A prescription drug commonly used to treat age-related vision defects can also reverse vision loss caused by diabetes, says a study led by an Indian-origin physician.
The drug, Ranibizumab is sold by US-based Genentech under the trade name, Lucentis, to treat age-related macular degeneration (AMD) that causes loss of the ability to see straight ahead and may make it more difficult to read, drive, or perform other daily activities.
“We found that Ranibizumab can save the sight of thousands of working-age individuals suffering from diabetic eye disease, as standard treatments such as laser are not as effective,” said Rohit Varma, lead author and director of the University of Southern California (USC) Eye Institute, where the research trial was conducted.
Diabetic retinopathy and diabetic macular edema are the two main causes of vision loss in working-age adults in the United States, according to the National Eye Institute and the new findings can bring down the numbers considerably, said the researchers.
The model developed by Varma and his team is based on a population-based one where by administering 0.3 milligrams of ranibizumab every month to diabetics with macular edema reduced the vision impairment by 45%, bringing down the cases of legal blindness by 75%.
It was tested on 37,000 adults with diabetic macular edema in the US, with support from Genentech. The findings have been published in the journal Ophthalmology.
Rohit Varma said his own experience motivated him to conduct research on eye and vision loss. When Varma’s son needed glasses, Varma had no idea until the boy’s school notified him.
“That highlighted the problem to me: If even I didn’t notice vision problems, how would people not related to an ophthalmologist get the care they need?” he told the USC blog. “One of the interesting things we found in our study was that 90 percent of children who had a need for an eye exam had never been seen by an eye doctor. There’s a real need for getting better school vision screenings to identify these vulnerable children.”
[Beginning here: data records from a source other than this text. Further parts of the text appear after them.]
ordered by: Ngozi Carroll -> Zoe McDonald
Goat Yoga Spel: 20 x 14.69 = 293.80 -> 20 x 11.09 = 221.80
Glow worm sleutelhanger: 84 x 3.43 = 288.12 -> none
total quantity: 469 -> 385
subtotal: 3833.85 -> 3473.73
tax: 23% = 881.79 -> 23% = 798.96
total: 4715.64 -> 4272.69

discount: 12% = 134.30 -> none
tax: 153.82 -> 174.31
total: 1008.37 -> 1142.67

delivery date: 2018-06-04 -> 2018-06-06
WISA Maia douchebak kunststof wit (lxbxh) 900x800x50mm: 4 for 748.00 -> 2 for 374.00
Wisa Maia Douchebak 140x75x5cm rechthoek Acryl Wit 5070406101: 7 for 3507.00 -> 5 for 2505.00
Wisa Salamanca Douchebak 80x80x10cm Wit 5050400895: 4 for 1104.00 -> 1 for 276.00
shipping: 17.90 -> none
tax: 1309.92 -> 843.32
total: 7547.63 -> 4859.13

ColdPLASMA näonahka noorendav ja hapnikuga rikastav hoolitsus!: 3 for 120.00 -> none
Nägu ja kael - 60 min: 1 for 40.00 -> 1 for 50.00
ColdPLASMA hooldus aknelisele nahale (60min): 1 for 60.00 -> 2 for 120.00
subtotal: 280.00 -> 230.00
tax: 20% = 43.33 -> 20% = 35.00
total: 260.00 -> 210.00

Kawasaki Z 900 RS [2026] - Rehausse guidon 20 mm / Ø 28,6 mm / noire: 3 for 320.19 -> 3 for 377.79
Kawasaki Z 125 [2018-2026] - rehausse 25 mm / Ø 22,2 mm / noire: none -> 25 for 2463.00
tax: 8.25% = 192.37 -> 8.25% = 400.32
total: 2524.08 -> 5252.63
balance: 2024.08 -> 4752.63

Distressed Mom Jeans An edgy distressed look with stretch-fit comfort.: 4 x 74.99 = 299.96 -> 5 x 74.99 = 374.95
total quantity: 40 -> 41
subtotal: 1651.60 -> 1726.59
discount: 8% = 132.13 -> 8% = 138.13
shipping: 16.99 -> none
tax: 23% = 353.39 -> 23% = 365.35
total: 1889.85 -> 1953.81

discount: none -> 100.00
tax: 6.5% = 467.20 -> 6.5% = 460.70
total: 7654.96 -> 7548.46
An expert in glaucoma, he helped pioneer the development of imaging techniques that aid in the early diagnosis of glaucomatous optic nerve damage. He has also worked on developing pressure sensors and drainage devices to be implanted inside the eye, with the potential to control or improve glaucoma.
While all medical research seeks to make a difference in people’s lives, Varma is proud that ophthalmology has a unique ability to change a patient’s day-to-day quality of life. “We are fortunate in ophthalmology that we have some of the most impactful surgical procedures, like cataract surgery, that bring back vision people had lost,” Varma says.(With inputs from IANS)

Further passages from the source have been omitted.